Is uninitialized local variable the fastest random

2019-01-01 04:34发布

I know the uninitialized local variable is undefined behaviour(UB), and also the value may have trap representations which may affect further operation, but sometimes I want to use the random number only for visual representation and will not further use them in other part of program, for example, set something with random color in a visual effect, for example:

void updateEffect(){
    for(int i=0;i<1000;i++){
        int r;
        int g;
        int b;
        star[i].setColor(r%255,g%255,b%255);
        bool isVisible;
        star[i].setVisible(isVisible);
    }
}

is it that faster than

void updateEffect(){
    for(int i=0;i<1000;i++){
        star[i].setColor(rand()%255,rand()%255,rand()%255);
        star[i].setVisible(rand()%2==0?true:false);
    }
}

and also faster than other random number generator?

22条回答
呛了眼睛熬了心
2楼-- · 2019-01-01 05:10

Let me say this clearly: we do not invoke undefined behavior in our programs. It is never ever a good idea, period. There are rare exceptions to this rule; for example, if you are a library implementer implementing offsetof. If your case falls under such an exception you likely know this already. In this case we know using uninitialized automatic variables is undefined behavior.
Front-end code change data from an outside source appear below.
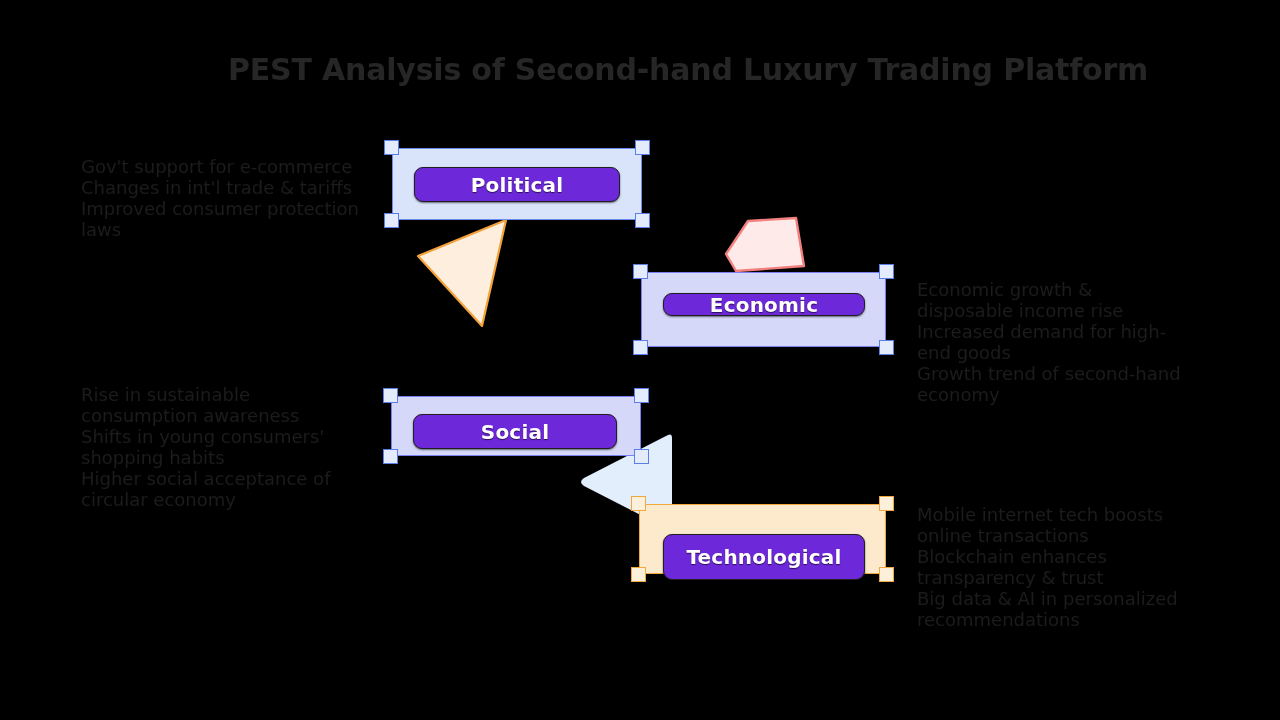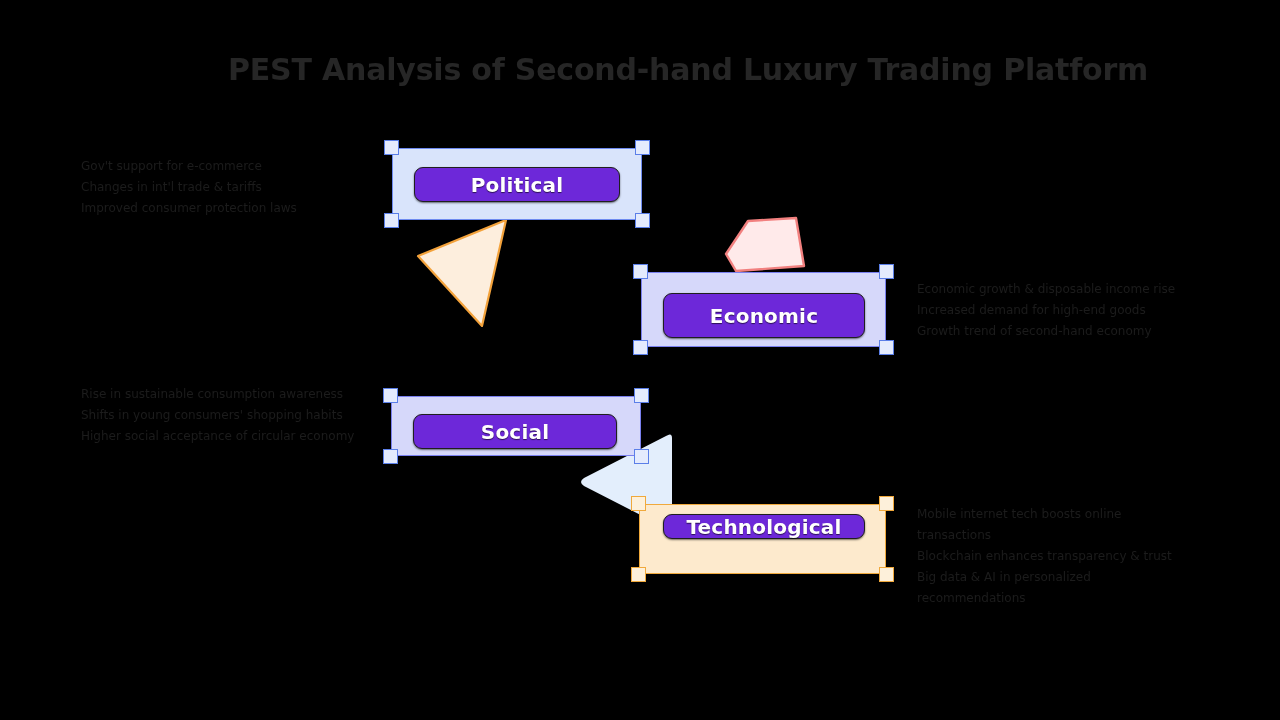"Gov't support for e-commerce" .bullets { font-size: 12px -> 18px }
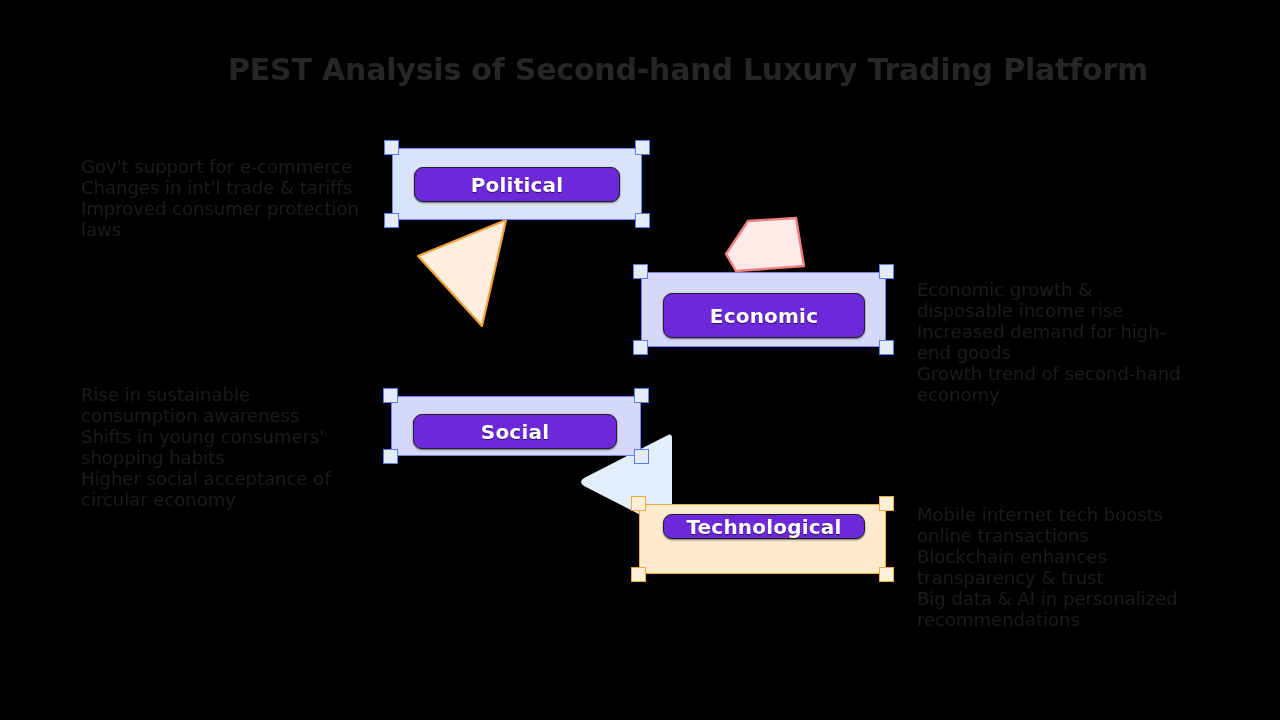"Economic" div.pill { height: 45px -> 23px }
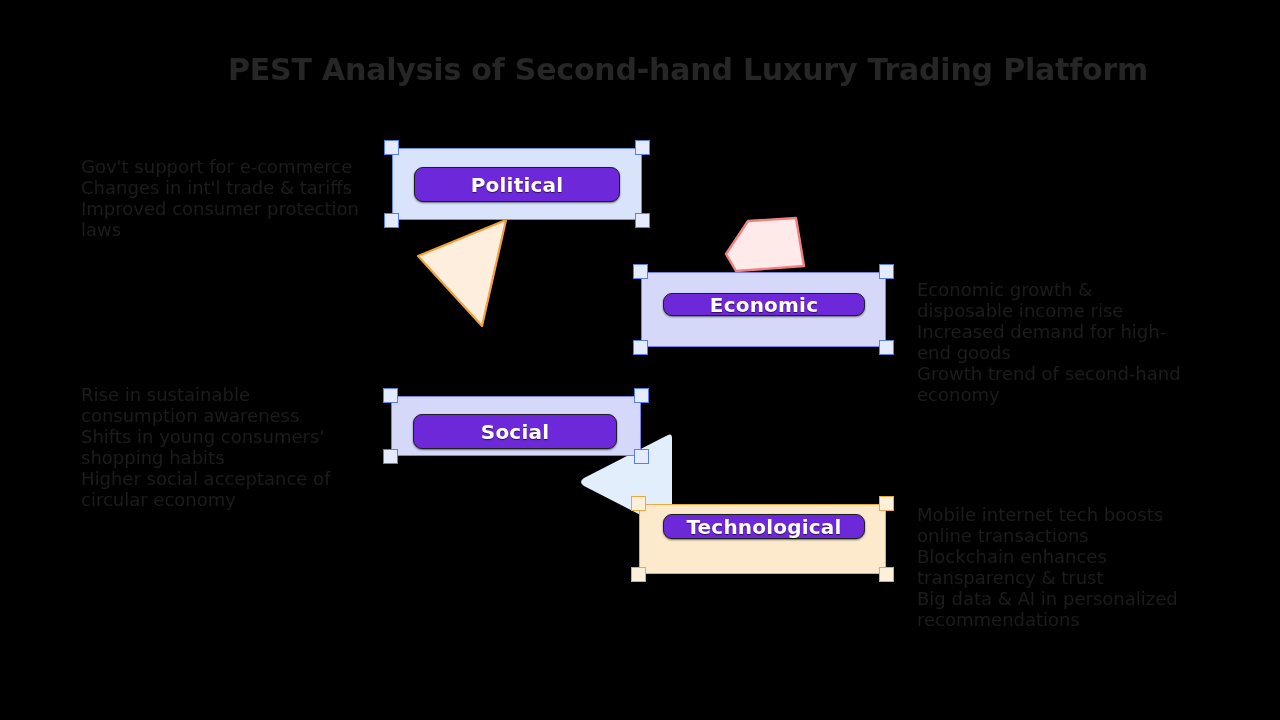"Technological" div.pill { height: 25px -> 46px; top: 10px -> 30px }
Compilers have become very aggressive with optimizations around undefined behavior and we can find many cases where undefined behavior has lead to security flaws. The most infamous case is probably the Linux kernel null pointer check removal which I mention in my answer to C++ compilation bug? where a compiler optimization around undefined behavior turned a finite loop into an infinite one.

We can read CERT's Dangerous Optimizations and the Loss of Causality (video) which says, amongst other things:

Increasingly, compiler writers are taking advantage of undefined behaviors in the C and C++ programming languages to improve optimizations.

Frequently, these optimizations are interfering with the ability of developers to perform cause-effect analysis on their source code, that is, analyzing the dependence of downstream results on prior results.

Consequently, these optimizations are eliminating causality in software and are increasing the probability of software faults, defects, and vulnerabilities.

Specifically with respect to indeterminate values, the C standard defect report 451: Instability of uninitialized automatic variables makes for some interesting reading. It has not been resolved yet but introduces the concept of wobbly values which means the indeterminatness of a value may propagate through the program and can have different indeterminate values at different points in the program.

I don't know of any examples where this happens but at this point we can't rule it out.

Real examples, not the result you expect

You are unlikely to get random values. A compiler could optimize the away the loop altogether. For example, with this simplified case:

void updateEffect(int  arr[20]){
    for(int i=0;i<20;i++){
        int r ;    
        arr[i] = r ;
    }
}

clang optimizes it away (see it live):

updateEffect(int*):                     # @updateEffect(int*)
    retq

or perhaps get all zeros, as with this modified case:

void updateEffect(int  arr[20]){
    for(int i=0;i<20;i++){
        int r ;    
        arr[i] = r%255 ;
    }
}

see it live:

updateEffect(int*):                     # @updateEffect(int*)
    xorps   %xmm0, %xmm0
    movups  %xmm0, 64(%rdi)
    movups  %xmm0, 48(%rdi)
    movups  %xmm0, 32(%rdi)
    movups  %xmm0, 16(%rdi)
    movups  %xmm0, (%rdi)
    retq

Both of these cases are perfectly acceptable forms of undefined behavior.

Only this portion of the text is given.